§ What to do:
Excluding pictures, what does the listing below contain from the line with "<div>4 October, 1921</div>" up to and including the line with "html: <div> And", word for word?

§ Data for this task:
------------

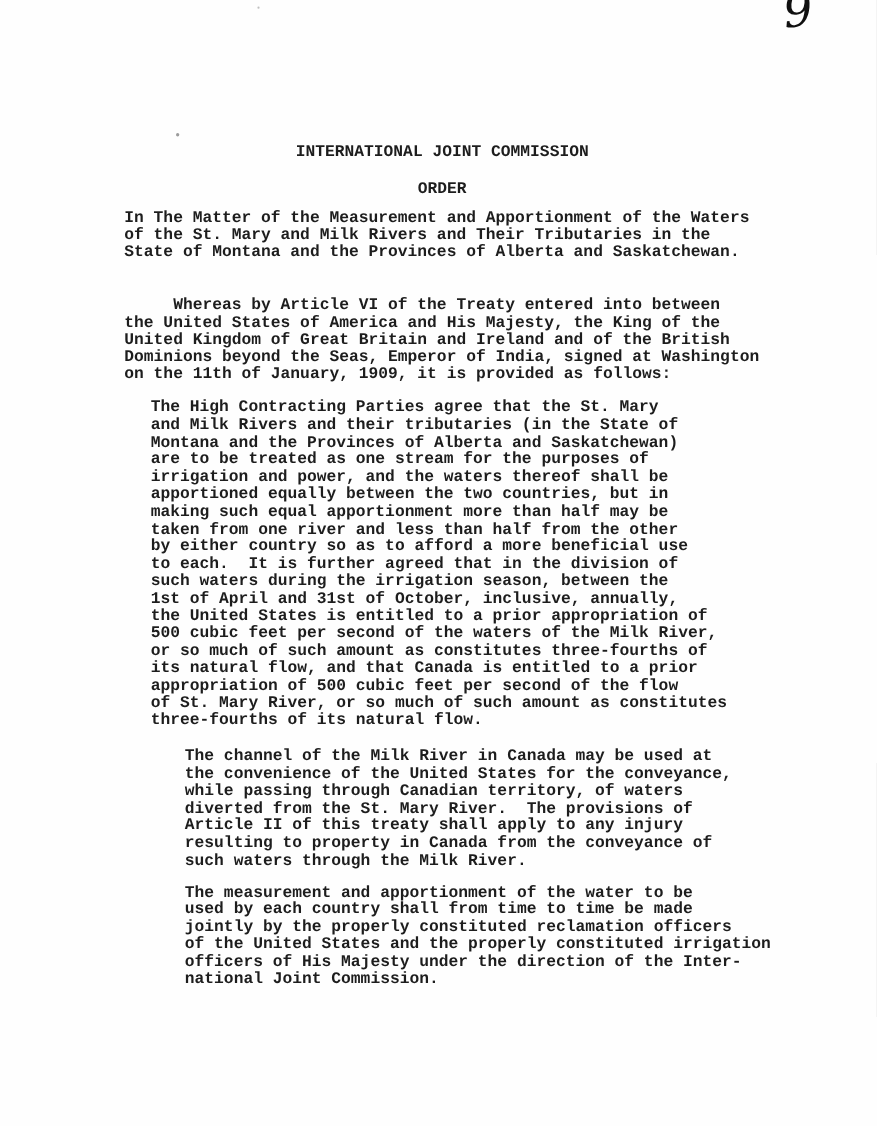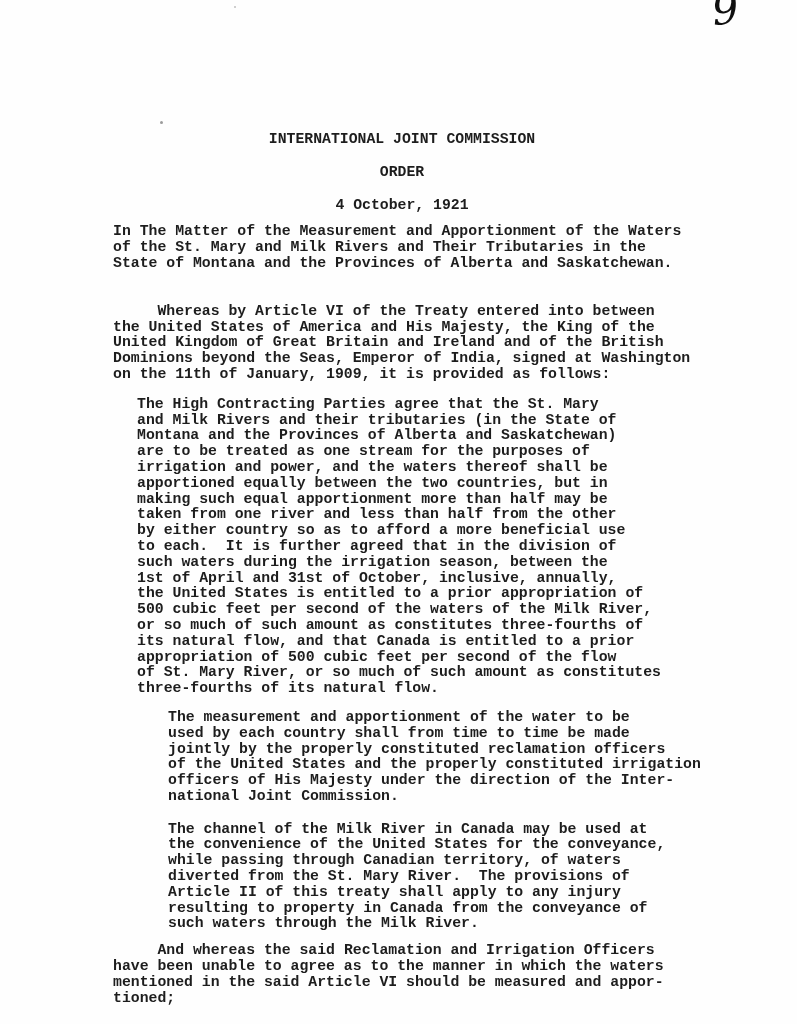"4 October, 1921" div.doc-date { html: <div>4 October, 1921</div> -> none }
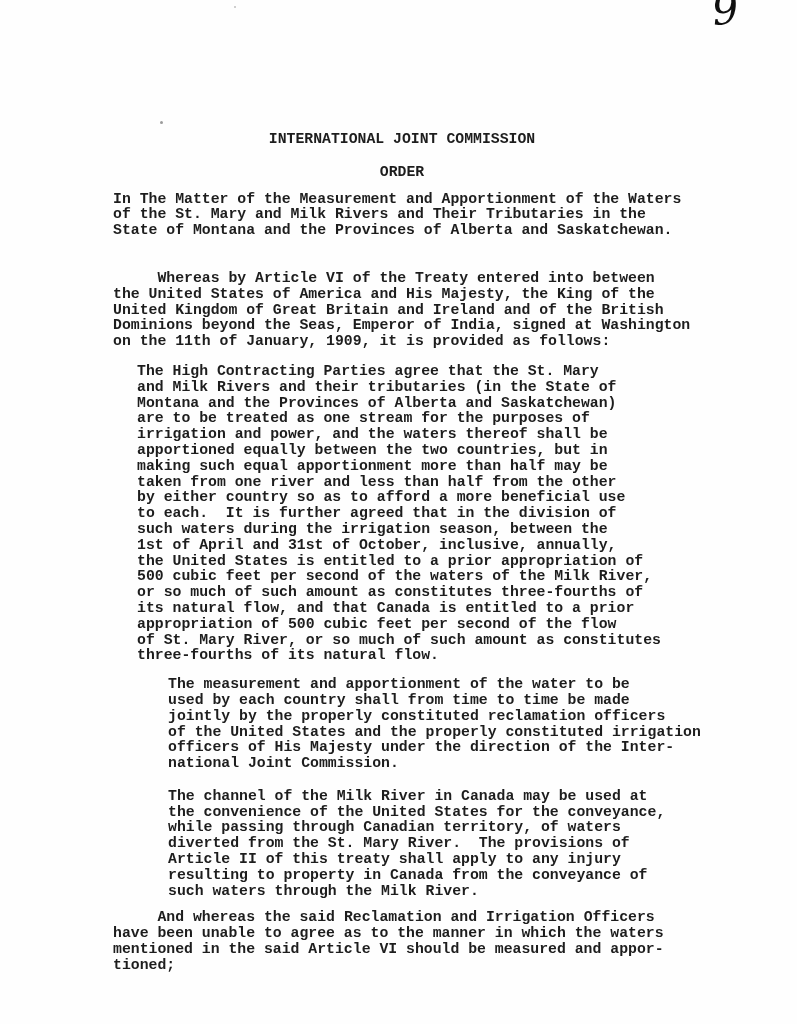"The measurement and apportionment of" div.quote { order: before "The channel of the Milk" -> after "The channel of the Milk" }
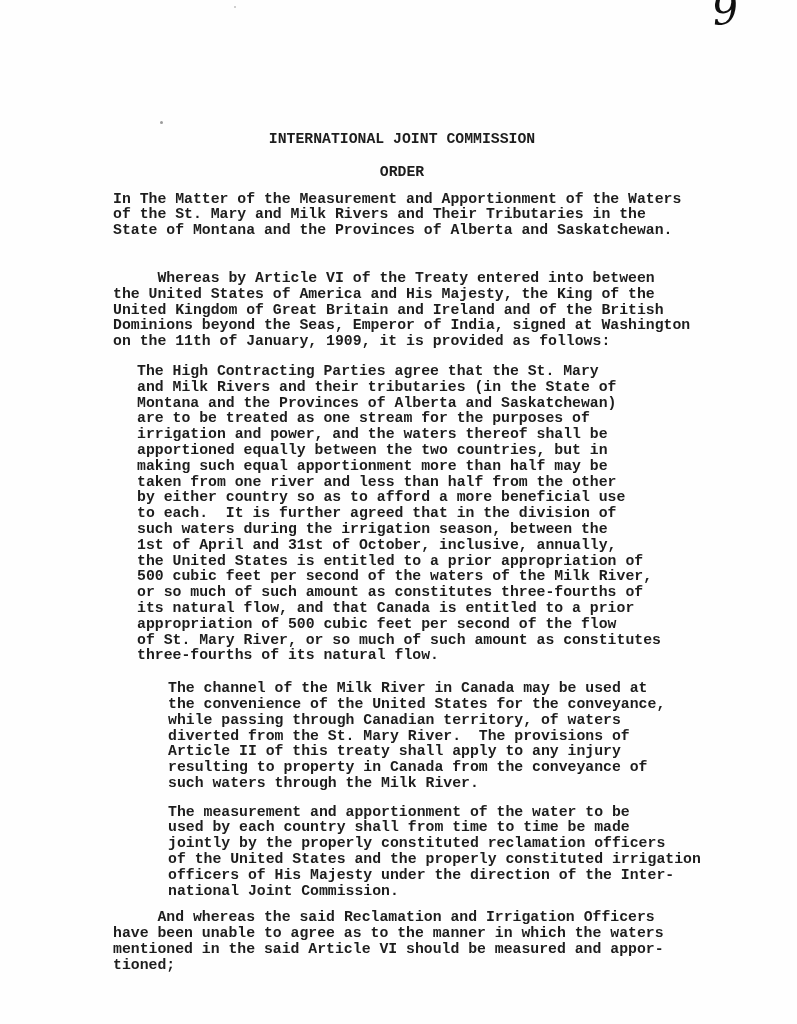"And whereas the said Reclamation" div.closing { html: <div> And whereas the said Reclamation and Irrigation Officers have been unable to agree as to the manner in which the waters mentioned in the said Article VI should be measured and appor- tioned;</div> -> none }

------------

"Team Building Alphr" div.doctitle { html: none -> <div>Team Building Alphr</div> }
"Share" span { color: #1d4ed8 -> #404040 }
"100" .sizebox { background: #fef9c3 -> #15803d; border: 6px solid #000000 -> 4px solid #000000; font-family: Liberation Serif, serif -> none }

------------

§ Your response:
"4 October, 1921" div.doc-date { html: <div>4 October, 1921</div> -> none }
"The measurement and apportionment of" div.quote { order: before "The channel of the Milk" -> after "The channel of the Milk" }
"And whereas the said Reclamation" div.closing { html: <div> And whereas the said Reclamation and Irrigation Officers have been unable to agree as to the manner in which the waters mentioned in the said Article VI should be measured and appor- tioned;</div> -> none }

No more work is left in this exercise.